Réunis mi-avril à Sapporo, au Japon, les pays industrialisés du G7 se sont engagés à réduire à zéro leur pollution plastique additionnelle d’ici 2040 grâce notamment à l’économie circulaire et à la réduction ou l’abandon des plastiques jetables et non recyclables, rapporte l’AFP.
L’Allemagne, la France, l’Union européenne, le Royaume-Uni et le Canada faisaient déjà partie
d’une coalition ayant fait le même engagement l’an dernier, mais c’est la première fois que les États-Unis, le Japon et l’Italie les rejoignent. Les pays du G7 se sont aussi engagés à « accélérer » leur « sortie » des énergies fossiles dans tous les secteurs, sans se fixer de nouvelle échéance. Ils ont néanmoins exclu les énergies fossiles qui sont assorties de dispositifs de capture et de stockage du CO2. Cette décision de sortie des énergies fossiles marque une « avancée forte », a déclaré à l’AFP la Ministre française de la Transition Écologique Agnès Pannier-Runacher.

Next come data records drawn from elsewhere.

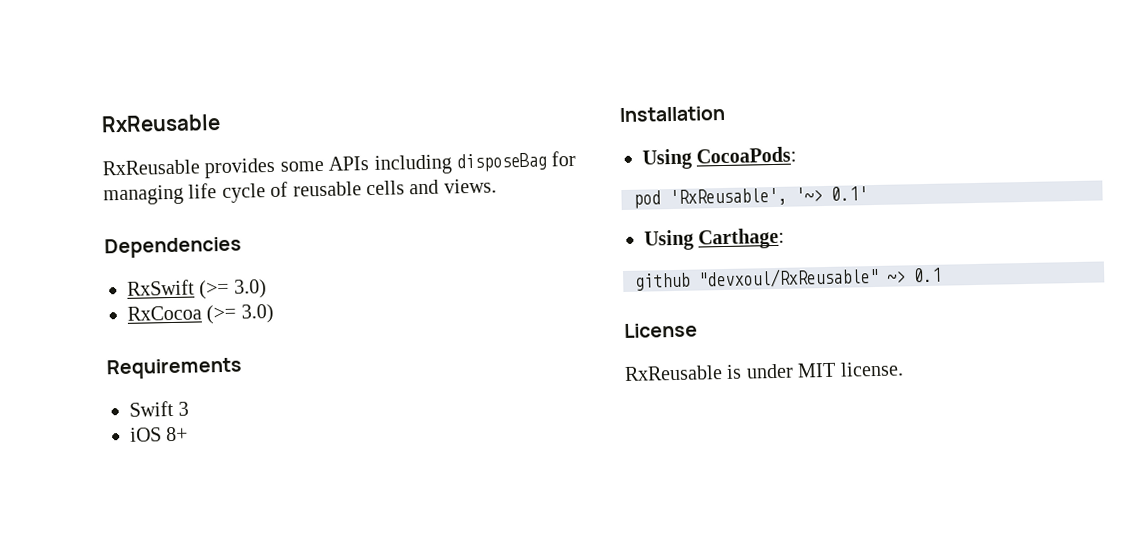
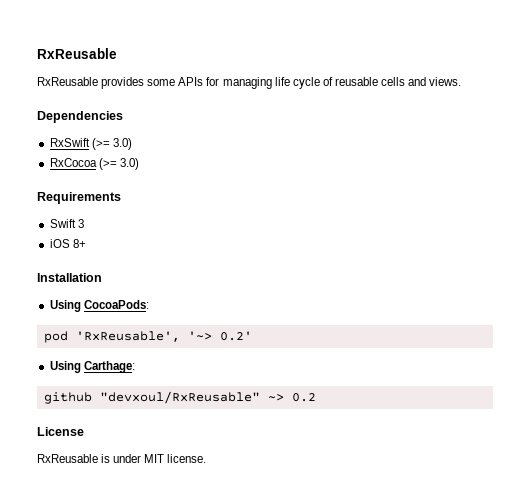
[373,152,547,175] including disposeBag -> (204, 81) none
[831,186,868,201] 0.1' -> [219,331,252,341] 0.2'
[913,267,942,283] 0.1 -> [291,393,316,402] 0.2

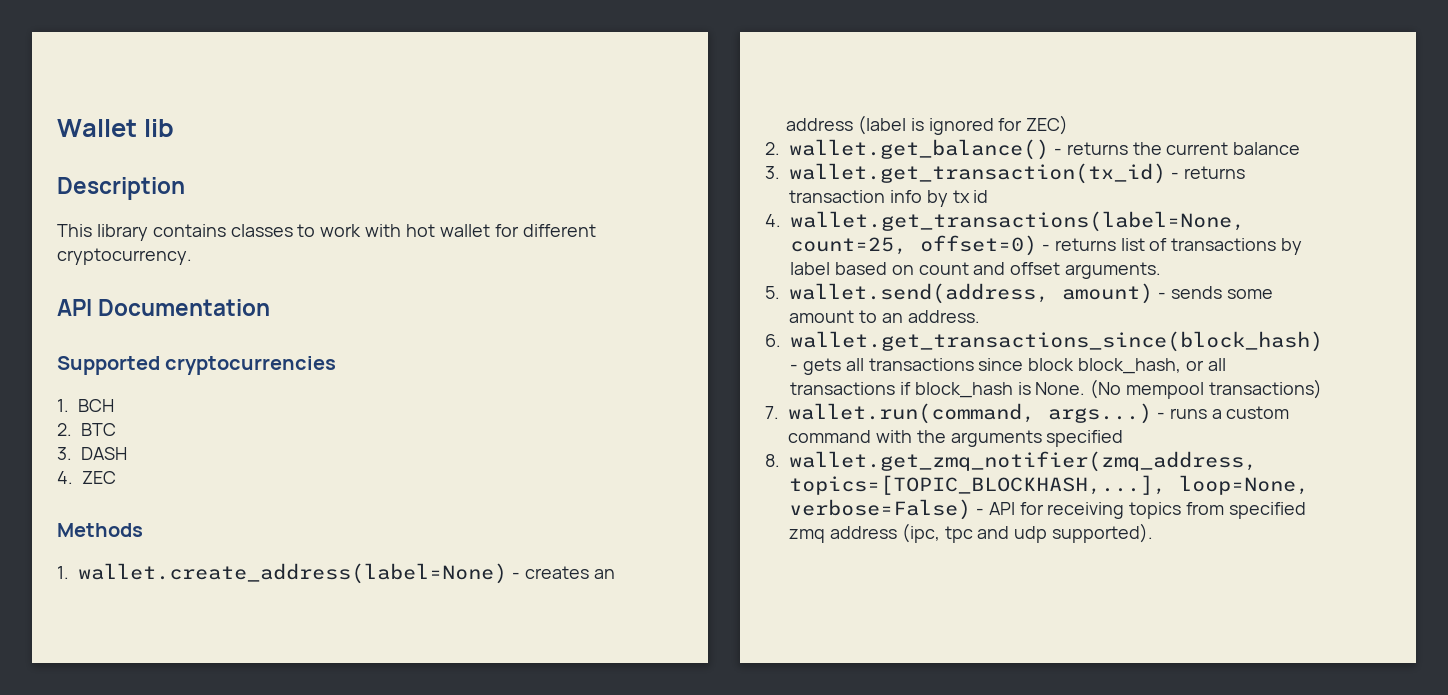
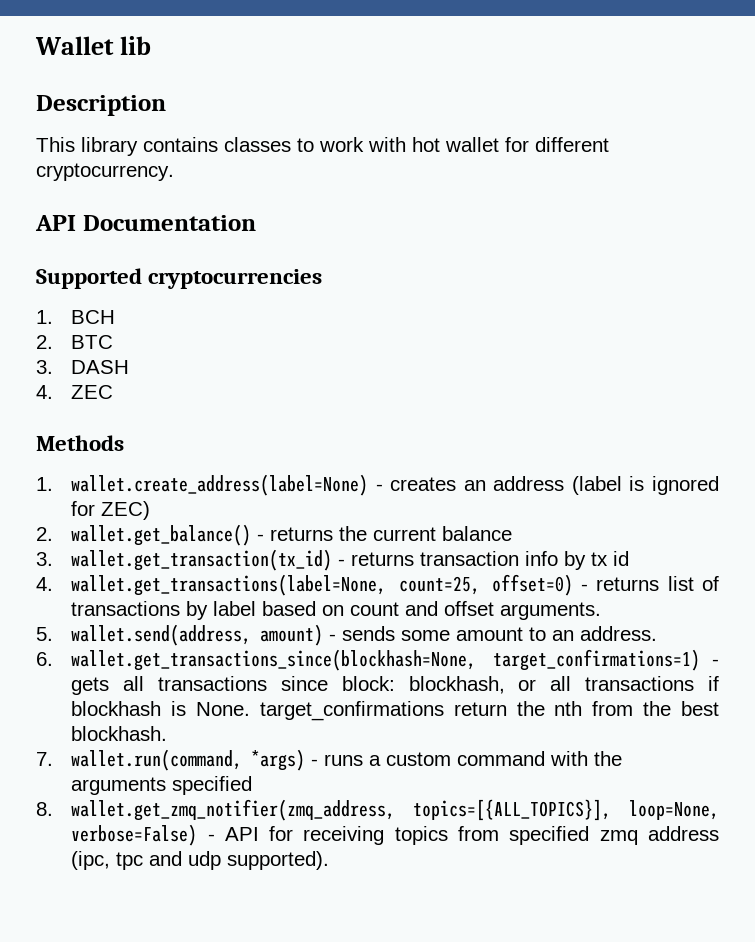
[790,331,1323,352] wallet.get_transactions_since(block_hash) -> [71,649,701,671] wallet.get_transactions_since(blockhash=None, target_confirmations=1)
[1028,358,1182,374] block block_hash, -> [341,676,505,694] block: blockhash,
[914,382,1013,398] block_hash -> [71,701,162,716] blockhash
[1090,379,1323,399] (No mempool transactions) -> [259,701,719,721] [71,726,168,741] target_confirmations return the nth from the best blockhash.
[1048,403,1152,424] args...) -> [251,749,306,771] *args)
[789,475,1166,495] topics=[TOPIC_BLOCKHASH,...], -> [413,799,612,821] topics=[{ALL_TOPICS}],

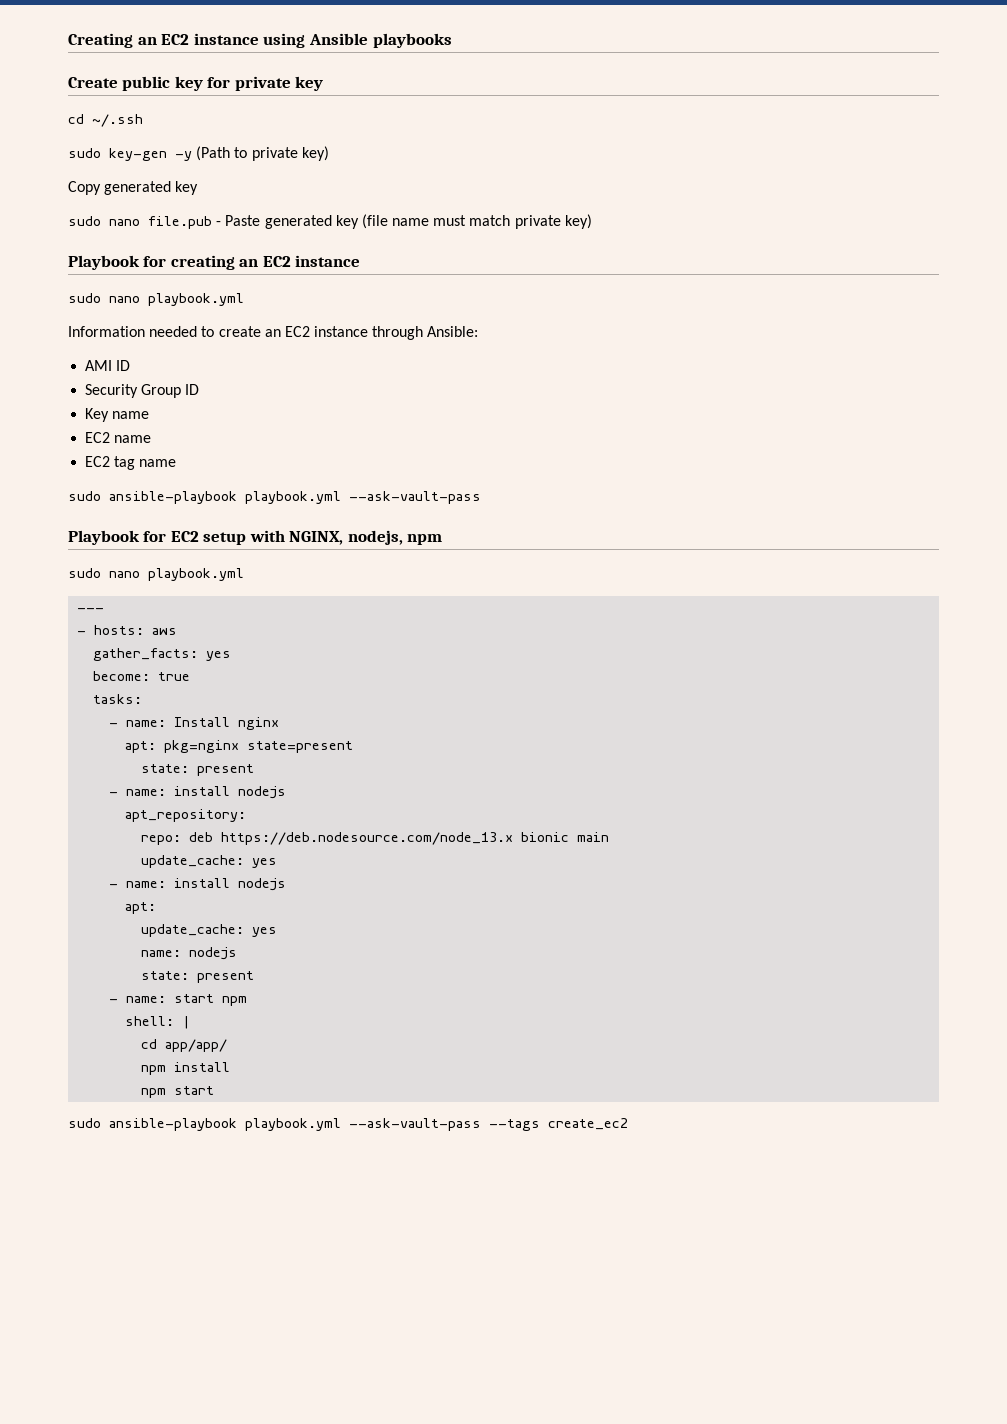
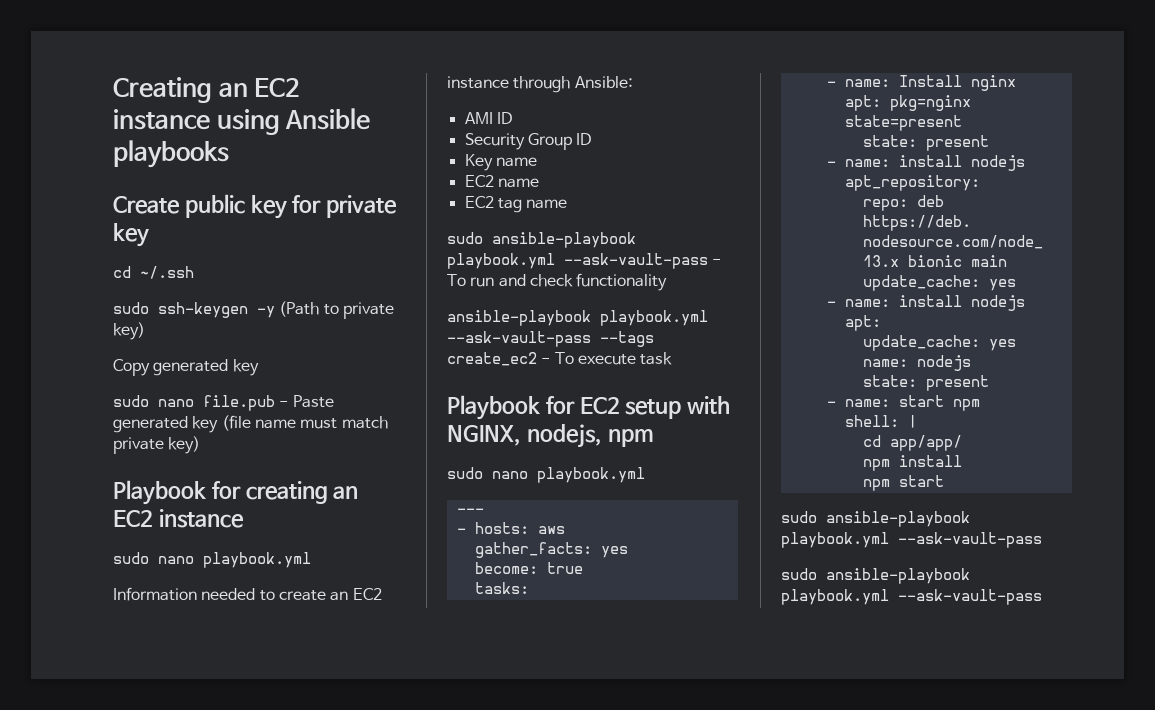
[109,148,167,161] key-gen -> [158,302,248,318] ssh-keygen
(481, 497) none -> [712,259,722,265] [447,273,668,291] [447,310,708,326] [447,331,654,347] [447,352,673,366] - To run and check functionality // ansible-playbook playbook.yml --ask-vault-pass --tags create_ec2 - To execute task
[489,1118,628,1131] --tags create_ec2 -> [781,568,970,584] [781,589,1042,605] // sudo ansible-playbook playbook.yml --ask-vault-pass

Le G7 a toutefois affirmé, comme l’an dernier, que des investissements dans le gaz « pouvaient être appropriés » pour aider certains pays à traverser la crise énergétique actuelle, tout en fixant l’objectif de réduire la demande en gaz.

Les ONG de défense de l’environnement sont néanmoins déçues par les conclusions du sommet.
« N’en déplaise aux jeux de rhétorique des ministres du G7, de nouveaux investissements dans le gaz (…) ne peuvent pas être compatibles » avec leurs objectifs climatiques, a ainsi critiqué Collin Rees d’Oil Change International. Dans son rapport de synthèse de neuf années de travail, publié fin mars, le Groupe Intergouvernemental d’Experts sur le Climat (Giec) a annoncé dès les années 2030-2035 un réchauffement de 1,5°C par rapport à l’ère préindustrielle, ce qui met en péril l’objectif fixé par l’Accord de Paris de 2015, à savoir limiter le réchauffement à 2 °C et si possible bien en dessous.